- [TASK DESCRIPTION]
Return each line of the data below verbatim; pictures are to be left out.

(Screenshot and code edit data)
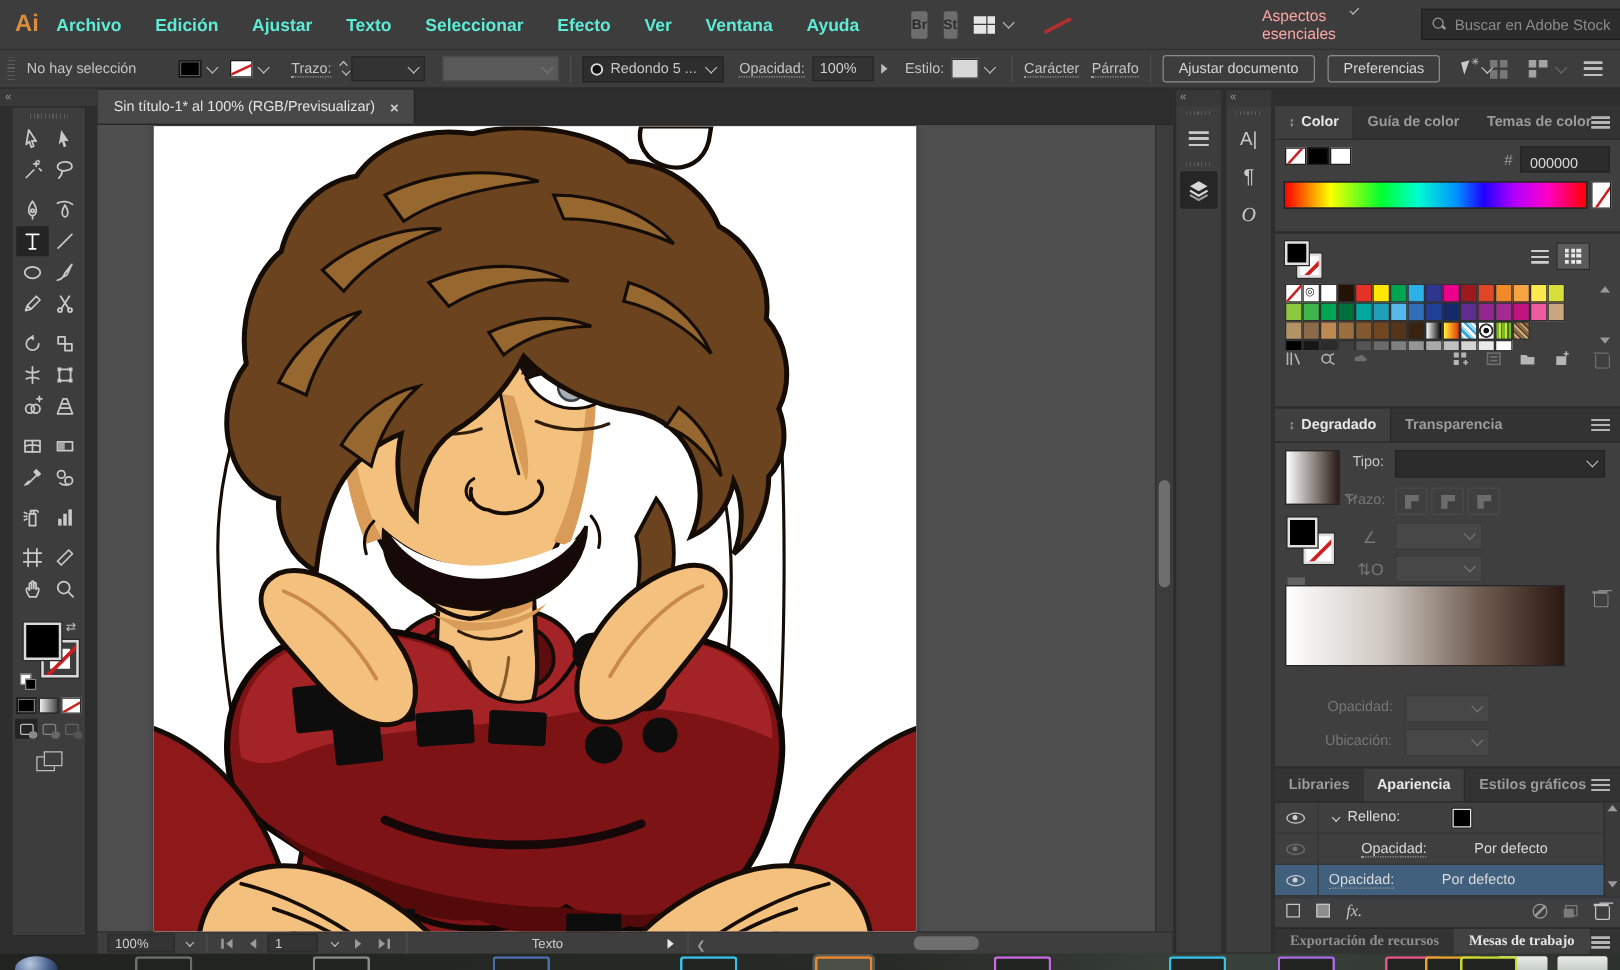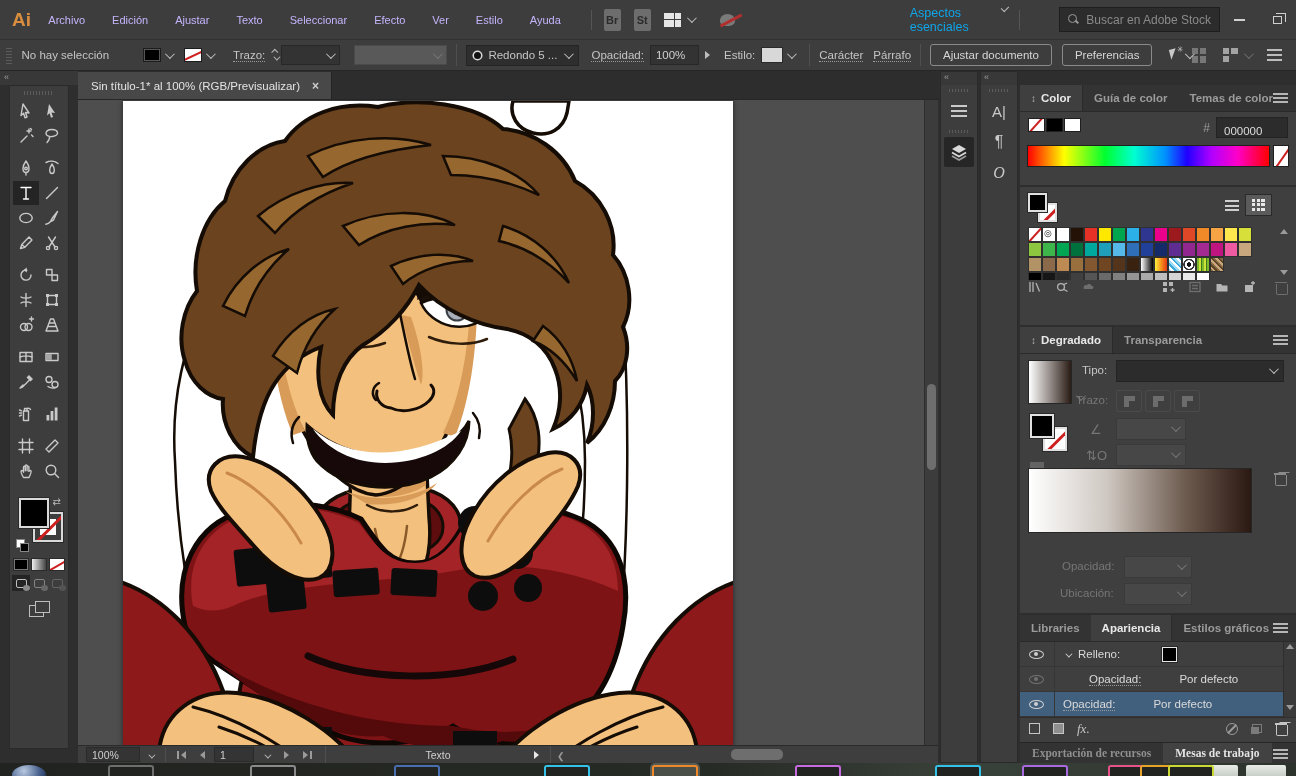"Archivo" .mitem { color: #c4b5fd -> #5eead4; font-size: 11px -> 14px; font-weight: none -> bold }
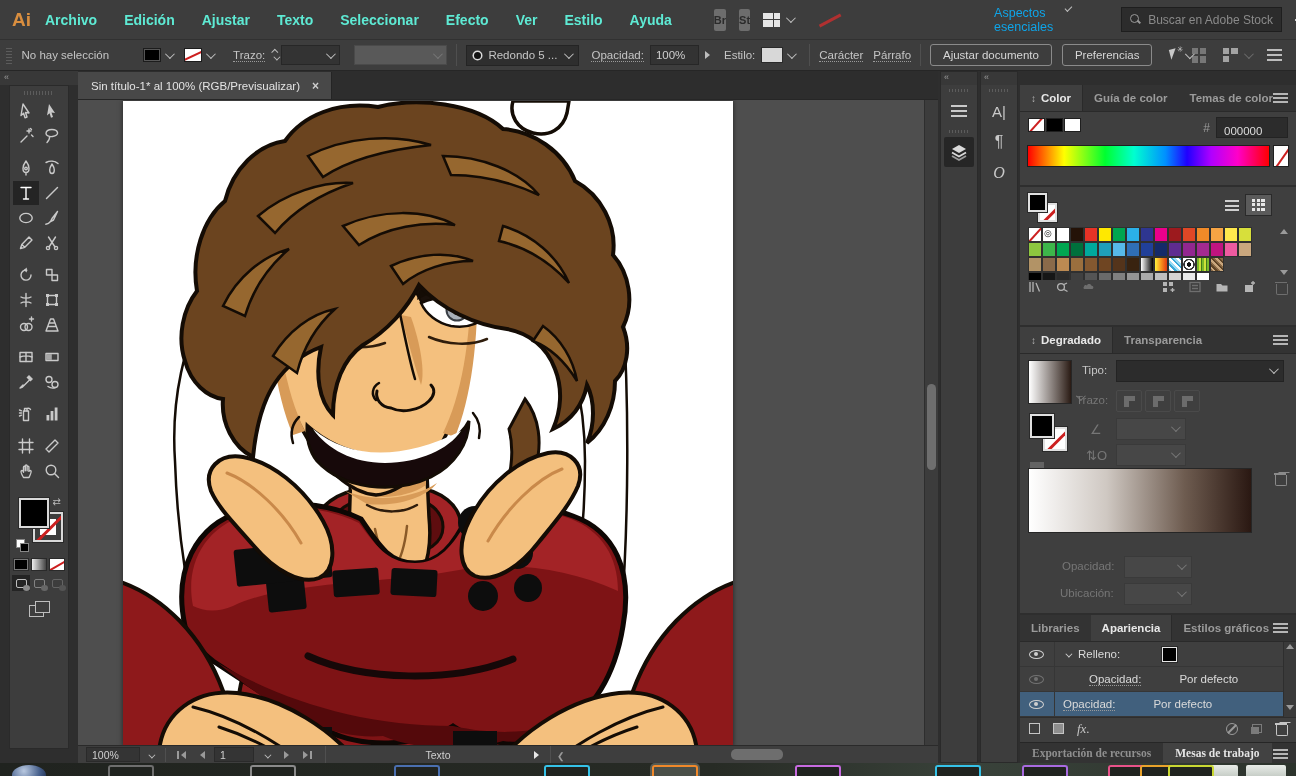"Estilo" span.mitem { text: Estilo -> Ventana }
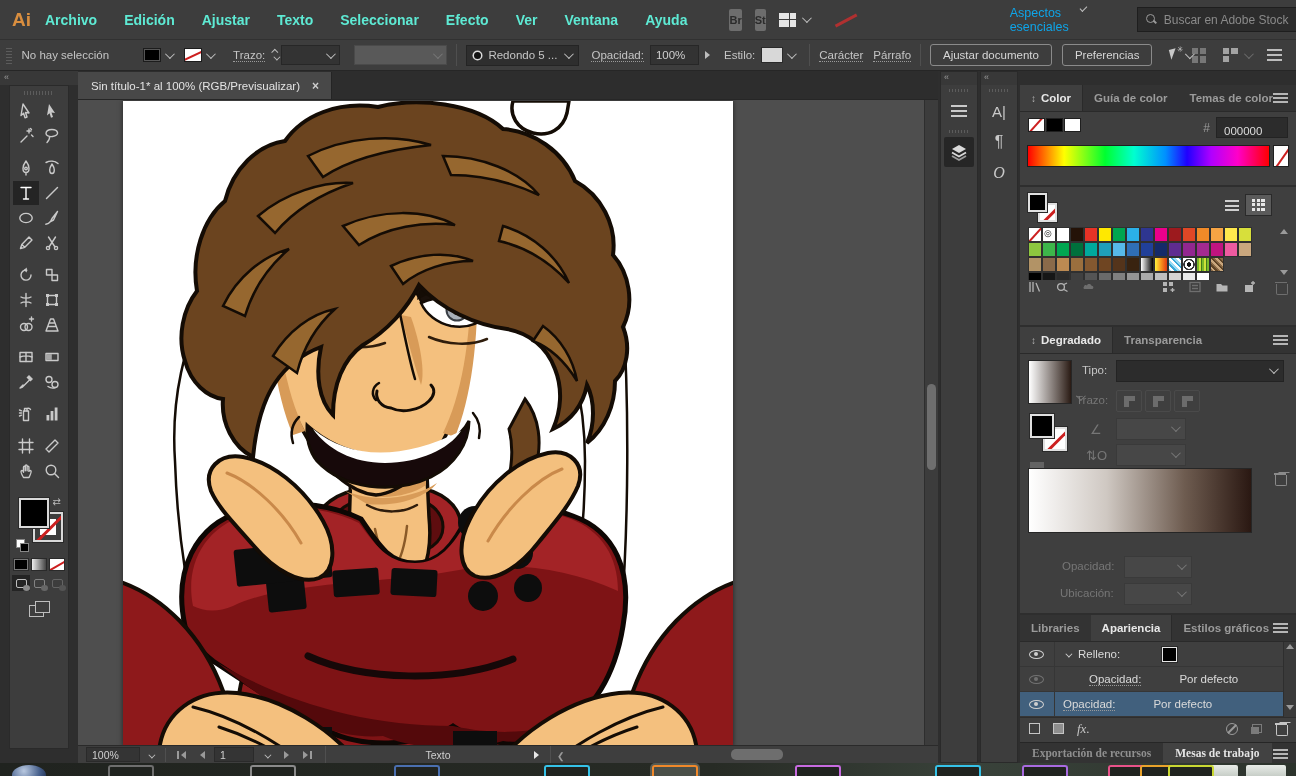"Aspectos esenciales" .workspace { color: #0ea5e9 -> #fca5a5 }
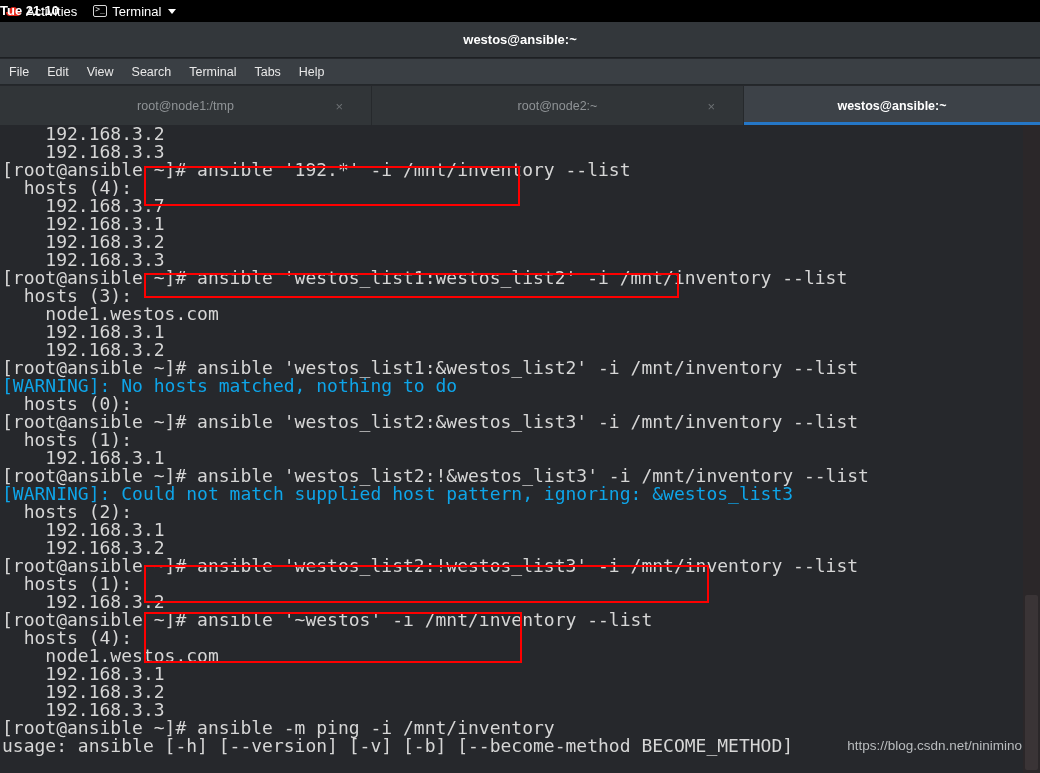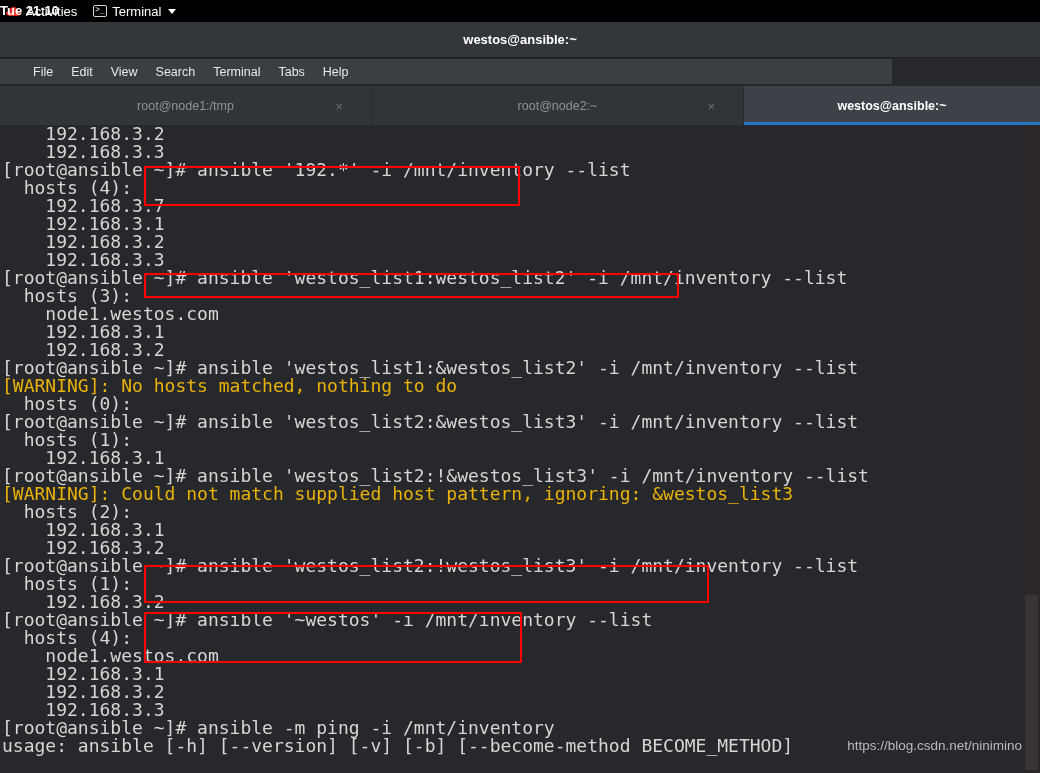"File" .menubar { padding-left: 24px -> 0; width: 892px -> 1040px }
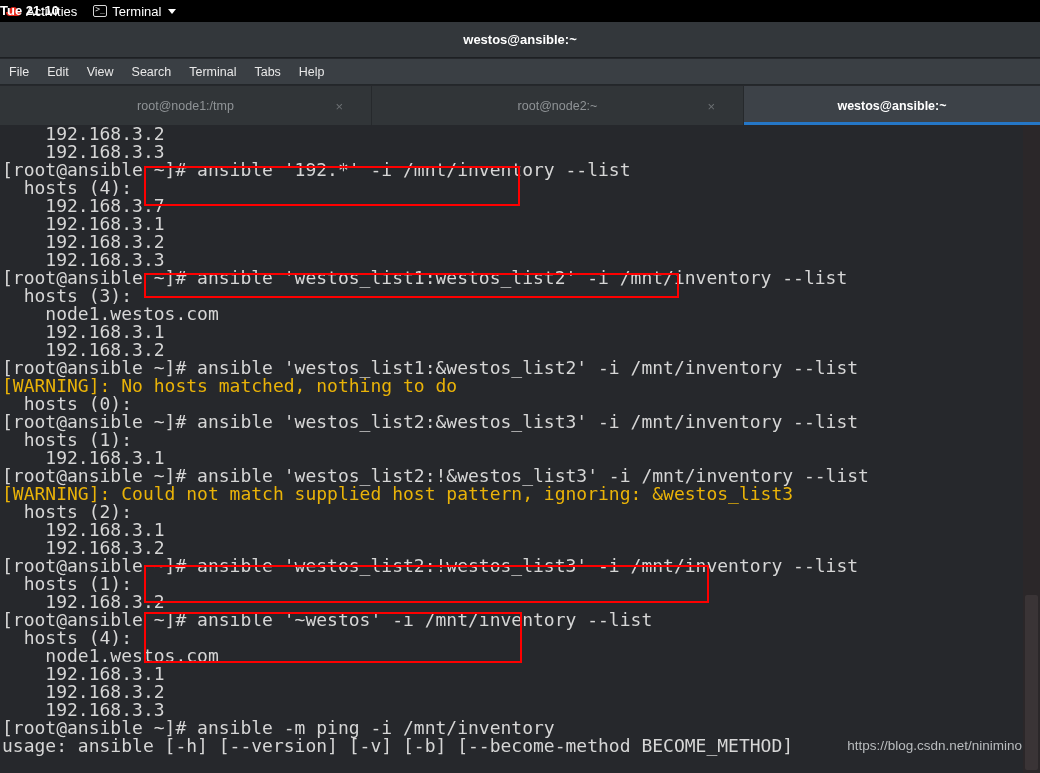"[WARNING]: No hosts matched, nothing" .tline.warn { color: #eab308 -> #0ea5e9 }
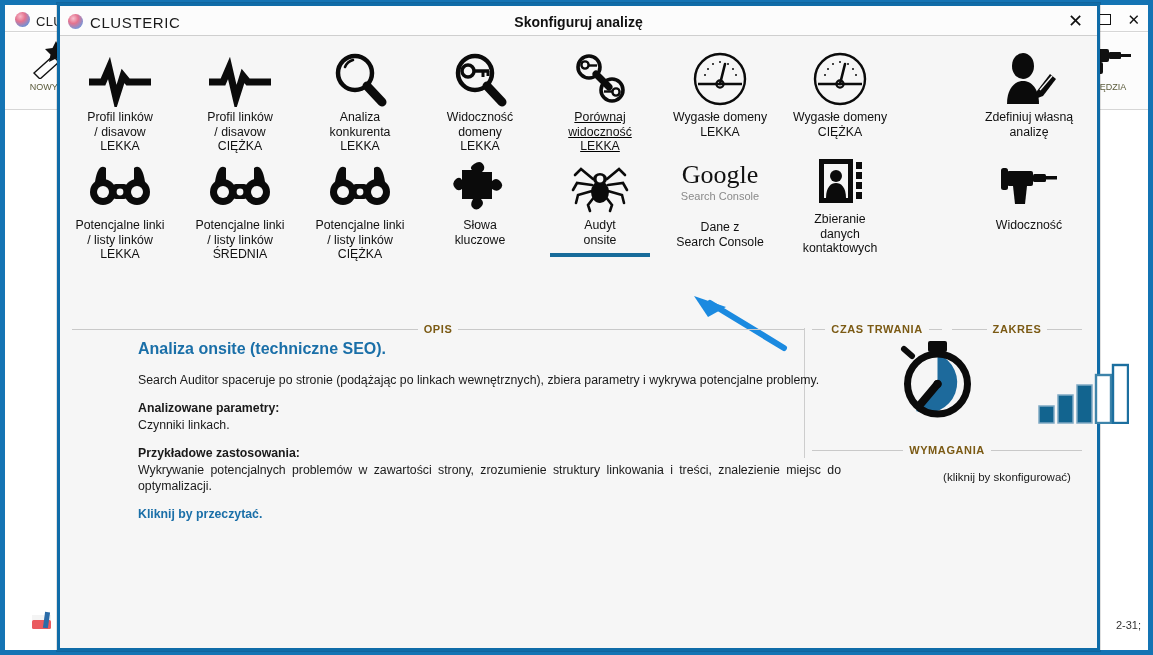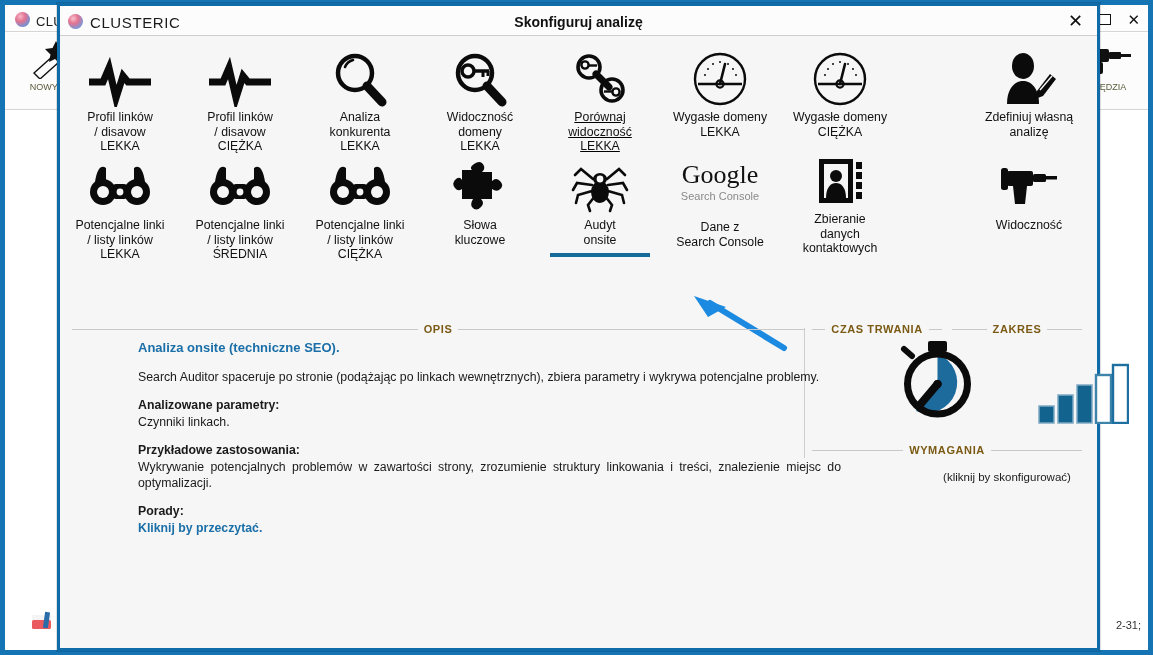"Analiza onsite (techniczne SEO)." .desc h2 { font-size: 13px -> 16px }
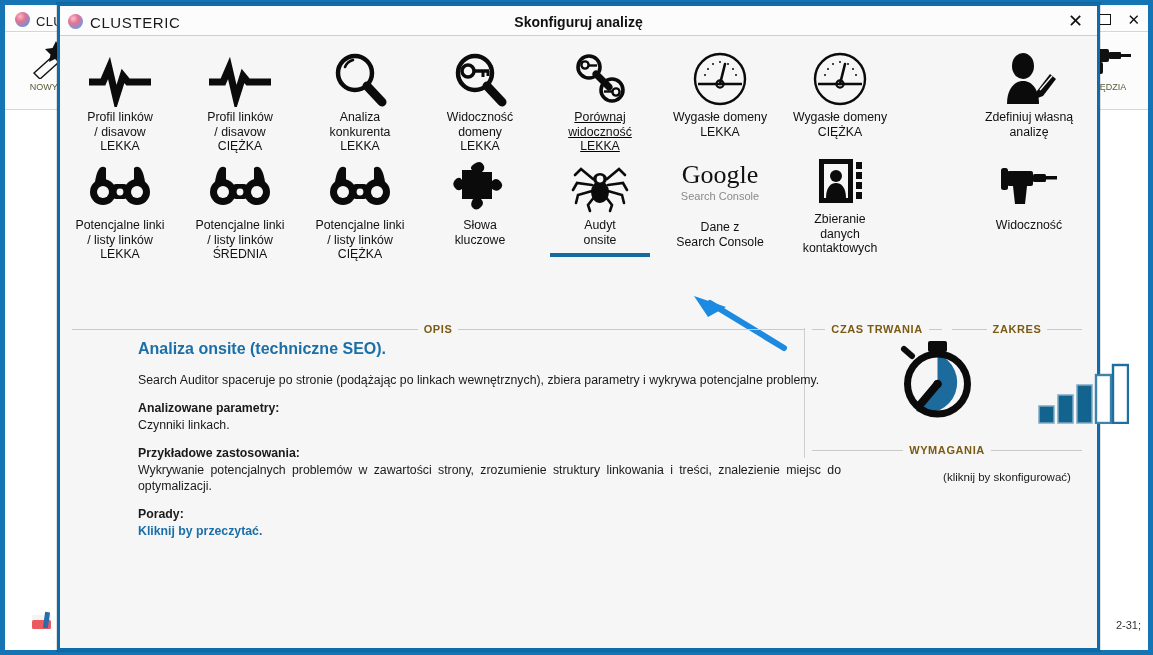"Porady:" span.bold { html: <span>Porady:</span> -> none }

- [EXERCISE RESULT]
"Archivo" .mitem { color: #c4b5fd -> #5eead4; font-size: 11px -> 14px; font-weight: none -> bold }
"Estilo" span.mitem { text: Estilo -> Ventana }
"Aspectos esenciales" .workspace { color: #0ea5e9 -> #fca5a5 }
"File" .menubar { padding-left: 24px -> 0; width: 892px -> 1040px }
"[WARNING]: No hosts matched, nothing" .tline.warn { color: #eab308 -> #0ea5e9 }
"Analiza onsite (techniczne SEO)." .desc h2 { font-size: 13px -> 16px }
"Porady:" span.bold { html: <span>Porady:</span> -> none }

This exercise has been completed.